Hey I haven’t made the recipe yet but how do you flavor or season the tofu if you would only use tofu? Because it does not have much flavour of itself.
I don’t understand your question. This is a kimchi dumpling recipe, why would you follow this recipe if you’re only going to use tofu? Kimchi alone offers plenty of flavor. Also, the whole filling is seasoned with salt, peppers, garlic and sesame oil. That’s plenty of flavor in my mind. 🙂
Thanks for the recipe, they were great!
Great to hear! Thanks for your feedback. 🙂
Thank you for your recipes! I was in Korea to visit my son and came back so inspired. When I got home I made these (with home made wrappers, your recipe) for the other kids…the room got very quiet and by the time I got done making them they were all gone and I didn’t even get one! I’ll be making these again for our Christmas gathering! And I’ll make enough for me😊
This Recipe looks superb, it contains all of my favourite asian ingredients in a pot sticker style dumpling, that I cannot wait to try (Especially the fried one lol)

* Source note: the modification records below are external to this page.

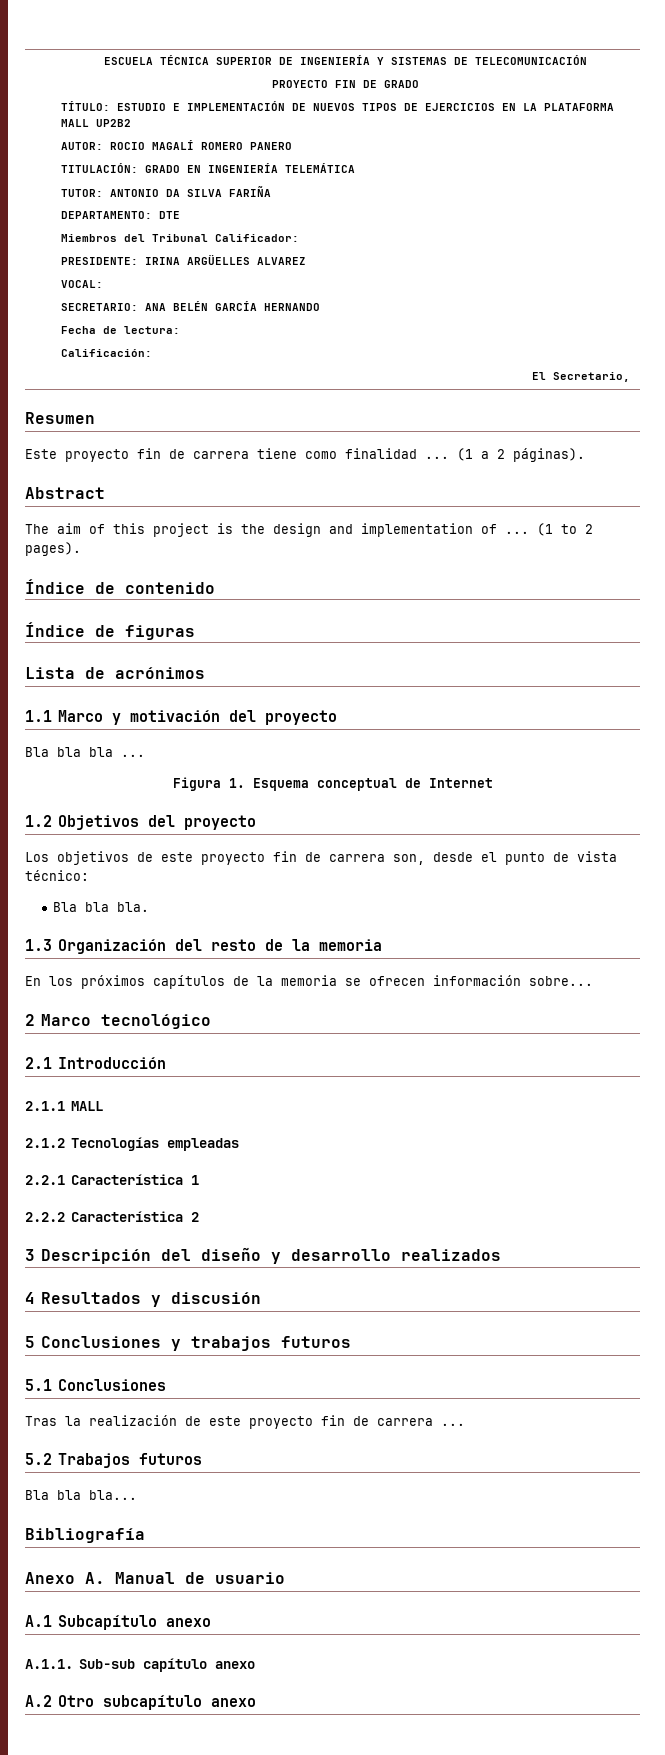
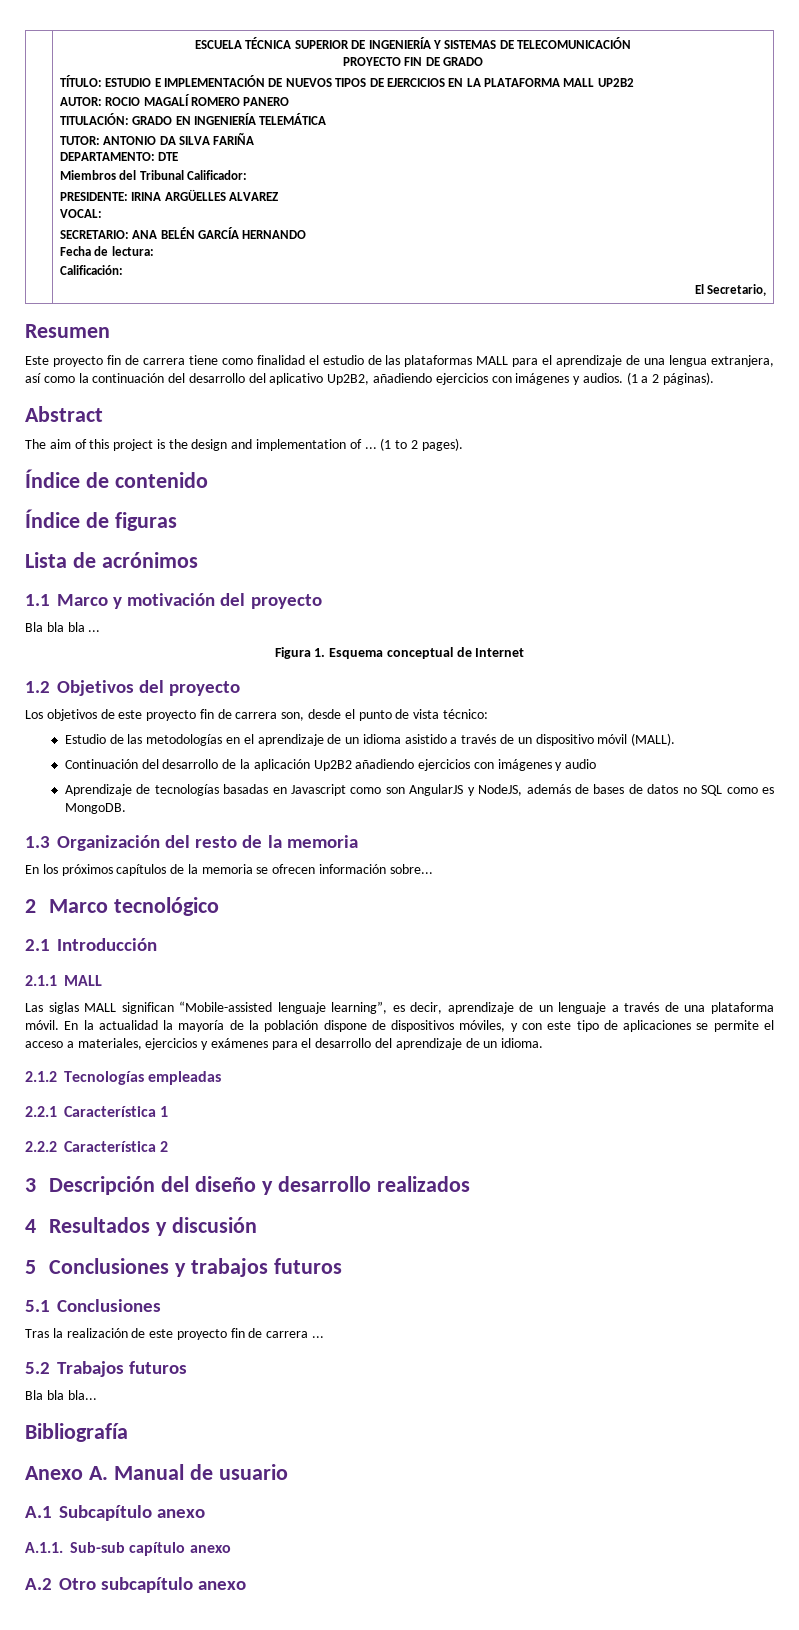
- Este proyecto fin de carrera tiene como finalidad ...
+ Este proyecto fin de carrera tiene como finalidad el estudio de las plataformas MALL para el aprendizaje de una lengua extranjera, así como la continuación del desarrollo del aplicativo Up2B2, añadiendo ejercicios con imágenes y audios.
- Bla bla bla.
+ Estudio de las metodologías en el aprendizaje de un idioma asistido a través de un dispositivo móvil (MALL).
+ Continuación del desarrollo de la aplicación Up2B2 añadiendo ejercicios con imágenes y audio
+ Aprendizaje de tecnologías basadas en Javascript como son AngularJS y NodeJS, además de bases de datos no SQL como es MongoDB.
+ Las siglas MALL significan “Mobile-assisted lenguaje learning”, es decir, aprendizaje de un lenguaje a través de una plataforma móvil. En la actualidad la mayoría de la población dispone de dispositivos móviles, y con este tipo de aplicaciones se permite el acceso a materiales, ejercicios y exámenes para el desarrollo del aprendizaje de un idioma.

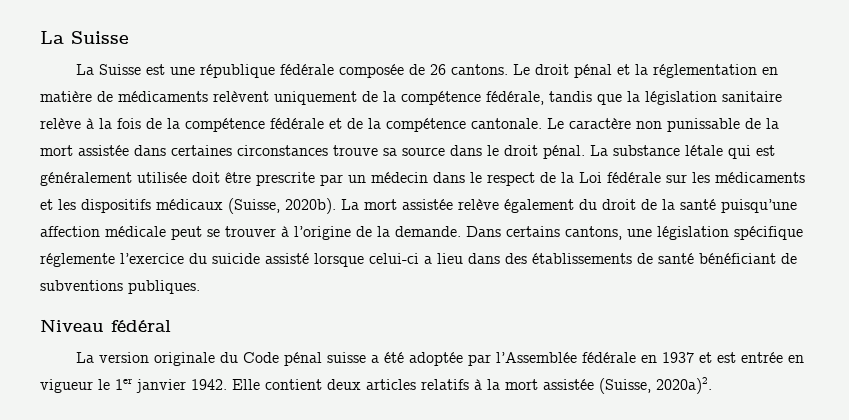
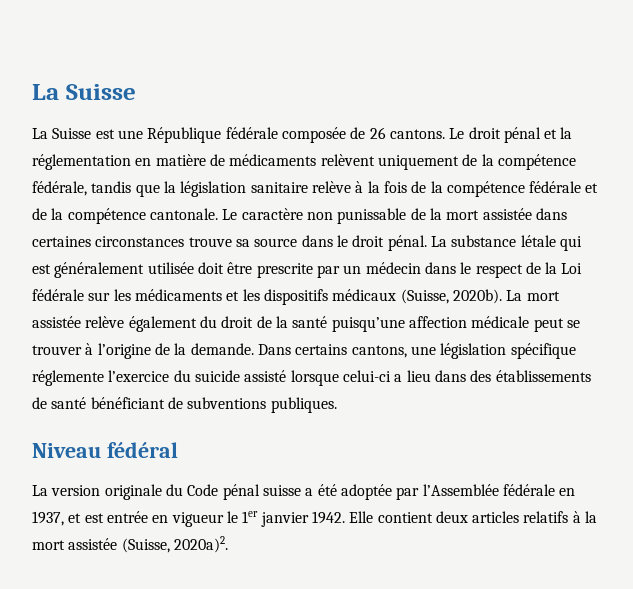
- La Suisse est une république fédérale composée de 26 cantons.
+ La Suisse est une République fédérale composée de 26 cantons.
- La version originale du Code pénal suisse a été adoptée par l’Assemblée fédérale en 1937 et est entrée en vigueur le 1er janvier 1942.
+ La version originale du Code pénal suisse a été adoptée par l’Assemblée fédérale en 1937, et est entrée en vigueur le 1er janvier 1942.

Is the pork sautéed before making the filling or is it used raw?
Thanks,
Jack
Used raw.
I spent many pleasant hours walking the streets of (please any spelling errors) Song Tan and Kun San with a bottle of local beer and a bag of yaki mandu from a street vendor covered with red sauce. Though away from loved ones I enjoyed my off time when on temporary duty in the USAF. I also love bulgogi and kimchi (the spicier the better). I even liked the slightly sweet dried fish in sort of thin patties.
Hi Sue ,
The recipe is great. May I know do you have any re iOS to make homemade Mandu wrapper?
Hi Sue
I’m sorry for the typing error. It’s recipe instead of reiOS.
Hi Cindy, I do have the recipe for mandu wrapper, but it hasn’t been tested for a long time. I will share it once I test it again soon. Stay tuned!
So good! Made these without tofu and the bean sprouts. Solely used beef. I pan fried and added water to steam as directed. I had the square wrappers, so it took me a little bit to understand how to fold-thank you YouTube! Next time, I would like to try with bean sprouts, but for those not able to obtain, it still is amazing!
Great to hear you enjoyed them! 🙂
Made these again! It is now a annual tradition. So good!
Awesome! Thanks. 🙂
Thanks for your instructions on freezing the dumplings Sue! My plan would be to make a double batch so I can freeze some for later – how would you recommend defrosting them/heating them?
Hi Ruth,
If you already followed the freezing instruction from above, you just need to steam them for about 5 mins before eating them.
I have always wanted to “like” dumplings, but every time I have tried them the the wrappers always turn out….slimy! (even those in a restaurant arrive at table that way). SO it seems to me, that I am doing something wrong! Or is slimy the correct texture? In which case me and dumplings are never going to be a match. (I have a real problem with slimy and / or soggy things). Any advise on this issue? (Other then psychological…)
Hi Kathy, Dumplings can be soggy if the filling has too much water. It can tear the dumpling wrappers while you’re assembling. But, I can’t imagine slimy dumpling texture. Was it steamed?
Yes, steamed. Maybe slimy is the wrong word…. maybe the word Im looking for is…gooey? either way, they seemed…not right, maybe under cooked. BUT as you have a pan fried option, I will try that, and I will also take a couple and steam them as well. it may be like you said, to much liquid, or maybe they were not steamed long enough. I have a wonderful bamboo steamer basket, and its time I start using it for other then fish and vegis. Will be a couple weeks before I can make these, but will update after I do. (Besides, homemade is always better then restaurant or store bought!)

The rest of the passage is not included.